Solar cell is a small unit of material that can produce photovoltaic effect, in which process energy of light (energy of photons) converts into electrical current. This is called Solar Power. Today most solar cells are in fact large area semiconductor diodes. In the future, other materials, such as ceramics and organic compounds, may be engineered into solar cells.

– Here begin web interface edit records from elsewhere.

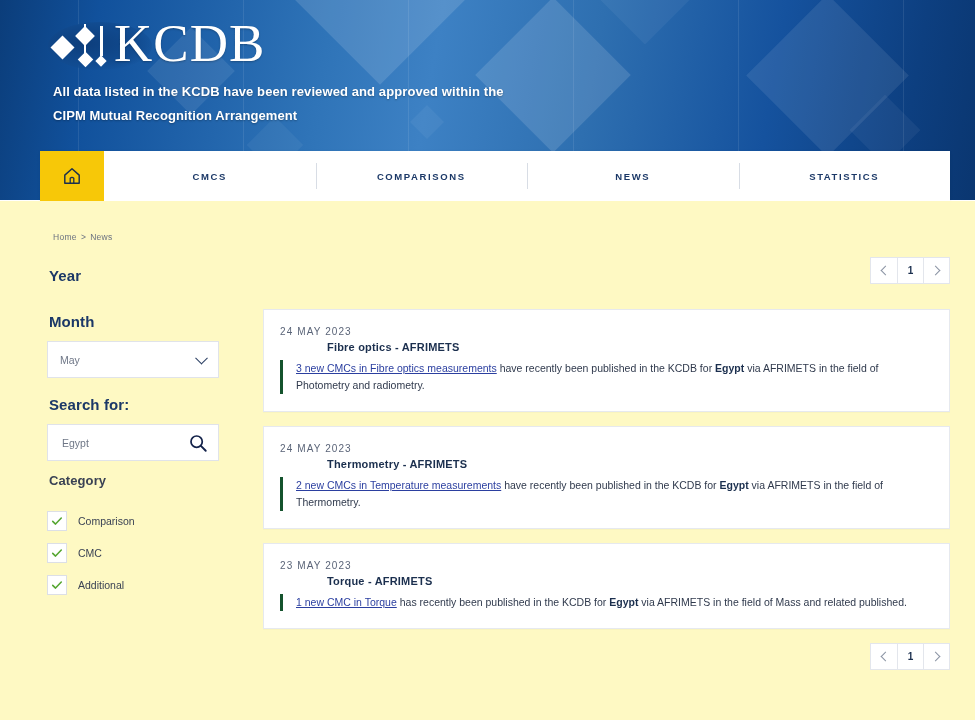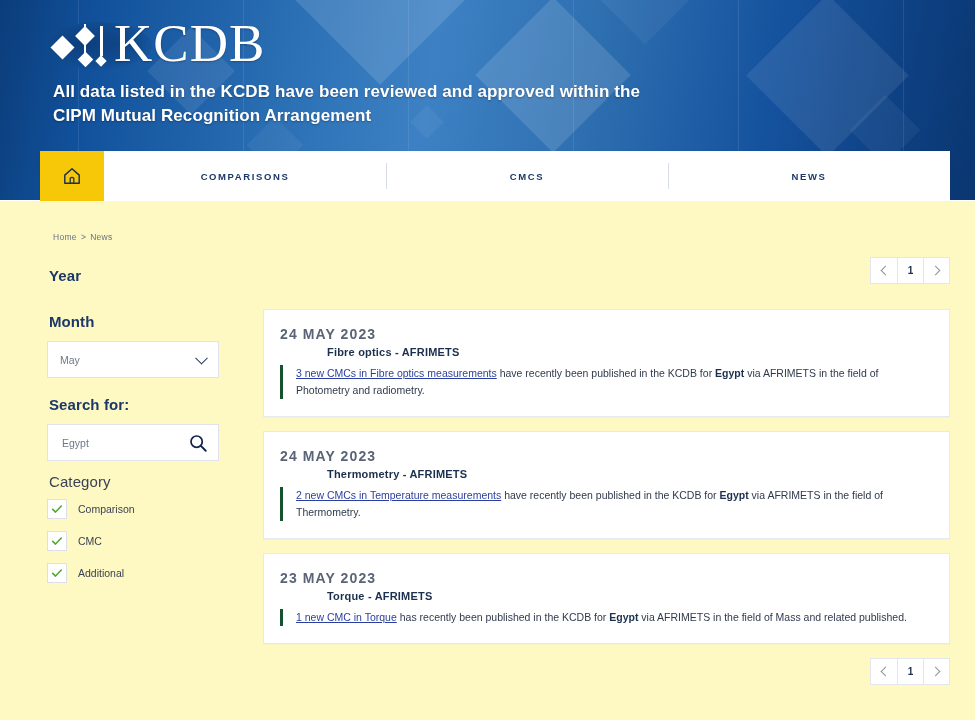--- a/index.html
+++ b/index.html
@@ -42,21 +42,21 @@
   .logo-bar { position:absolute; background:#ffffff; }
   .logo-text {
     position:relative; margin-left:62px;
     font-family:"Liberation Serif", serif;
     font-size:53px; line-height:62px; color:#ffffff; letter-spacing:1px;
     font-weight:400;
     text-shadow: 0 1px 2px rgba(0,0,0,0.25);
   }
   .banner-sub {
     position:absolute; left:53px; top:80px; width:700px;
-    color:#ffffff; font-size:17px; font-weight:bold; line-height:24px;
+    color:#ffffff; font-size:13px; font-weight:bold; line-height:24px;
     letter-spacing:0.1px;
     text-shadow:0 1px 2px rgba(0,0,0,0.3);
   }
 
   
   .navbar {
     position:absolute; left:40px; top:151px; width:910px; height:50px;
     background:#ffffff; display:flex; align-items:stretch;
     box-shadow: 0 1px 3px rgba(0,0,0,0.08);
   }
@@ -84,21 +84,21 @@
   }
   .breadcrumb a { color:#6b7280; text-decoration:none; }
   .breadcrumb .sep { margin:0 4px; }
 
   
   .sidebar { position:absolute; left:47px; top:66px; width:200px; }
   .side-label {
     font-size:15px; font-weight:bold; color:#1b3867; margin:0 0 11px 2px;
     letter-spacing:0.1px;
   }
-  .side-label.small { font-size:15px; font-weight:normal; color:#3a4254; margin-bottom:9px; }
+  .side-label.small { font-size:13px; font-weight:bold; color:#3a4254; margin-bottom:23px; }
   .select-box {
     position:relative; width:172px; height:37px; border:1px solid #e0e3e9; background:#fff;
     display:flex; align-items:center; padding:0 12px; cursor:pointer;
   }
   .select-box .val { font-size:10.5px; color:#6f7787; }
   .select-box .chev {
     position:absolute; right:12px; top:50%; width:9px; height:9px;
     border-right:1.6px solid #2b3f63; border-bottom:1.6px solid #2b3f63;
     transform: translateY(-70%) rotate(45deg);
   }
@@ -140,21 +140,21 @@
   }
   .chev-l { transform: rotate(-135deg); margin-left:2px; }
   .chev-r { transform: rotate(45deg); margin-right:2px; }
 
   .cards { position:absolute; left:0; top:52px; width:687px; }
   .card {
     border:1px solid #e6e9ee; background:#fff; padding:16px 20px 17px 16px; margin-bottom:14px;
     box-shadow:0 1px 1px rgba(0,0,0,0.02);
   }
   .card .date {
-    font-size:14px; font-weight:bold; color:#5a6party; color:#5a6478; letter-spacing:1.1px;
+    font-size:10px; font-weight:normal; color:#5a6party; color:#5a6478; letter-spacing:1.1px;
     margin-bottom:4px;
   }
   .card .title {
     font-size:11px; font-weight:bold; color:#1b2f4e; letter-spacing:0.2px; margin-bottom:7px;margin-left:47px;
   }
   .card .body {
     border-left:3px solid #14532d; padding-left:13px;
     font-size:10.5px; line-height:17px; color:#303a4d;
   }
   .card .body a {
@@ -208,23 +208,24 @@
   <div class="navbar">
     <div class="nav-home">
       <span>
         <svg width="18" height="18" viewBox="0 0 20 20">
           <path d="M10 2 L18 9 L18 18 L2 18 L2 9 Z" fill="none" stroke="#1b2f4e" stroke-width="1.6" stroke-linejoin="round"></path>
           <path d="M8 18 L8 12.5 Q10 10.5 12 12.5 L12 18" fill="none" stroke="#1b2f4e" stroke-width="1.4"></path>
         </svg>
       </span>
     </div>
     <div class="nav-items">
+      <div class="nav-item">CMCS</div>
       <div class="nav-item">COMPARISONS</div>
-      <div class="nav-item">CMCS</div>
       <div class="nav-item">NEWS</div>
+      <div class="nav-item">STATISTICS</div>
     </div>
   </div>
 
   <div class="content">
 
     <div class="breadcrumb">
       <a href="#">Home</a><span class="sep">&gt;</span><span>News</span>
     </div>
 
     <div class="sidebar">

At p-n junction, an electric field is built up which leads to the separation of the charge carriers (electrons and holes). At incidence of photon stream onto semiconductor material the electrons are released, if the energy of photons is sufficient. Contact to a solar cell is realised due to metal contacts. If the circuit is closed, meaning an electrical load is connected, then direct current flows. The energy of photons comes in "packages" which are called quants. The energy of each quantum depends on the wavelength of the visible light or electromagnetic waves. The electrons are released, however, the electric current flows only if the energy of each quantum is greater than WL - WV (boundaries of valence and conductive bands). The relation between frequency and incident photon energy is as follows:
W = h * v
Where h is Planck constant (6.626·10-34 Ws2), v is the frequency (Hz).
|Solar cell type||Efficiency||Lifetime||Price||Power/Area|
|Monocrystalline||10 - 13%||25 years, 90% rated power; 30 years, 80% rated power; typical||high||high|
|Polycrystalline||9 - 13%||10 years, 90% rated power; 25 years, 80% rated power; typical||moderate||moderate|
|Amorphous||6 - 8%||10 years||low||low|
Lab solar cells have the efficiency of up to 20 %, and classically produced solar cells up to 15 %.
A photovoltaic module is the basic element of each photovoltaic array. It consists of many jointly connected solar cells.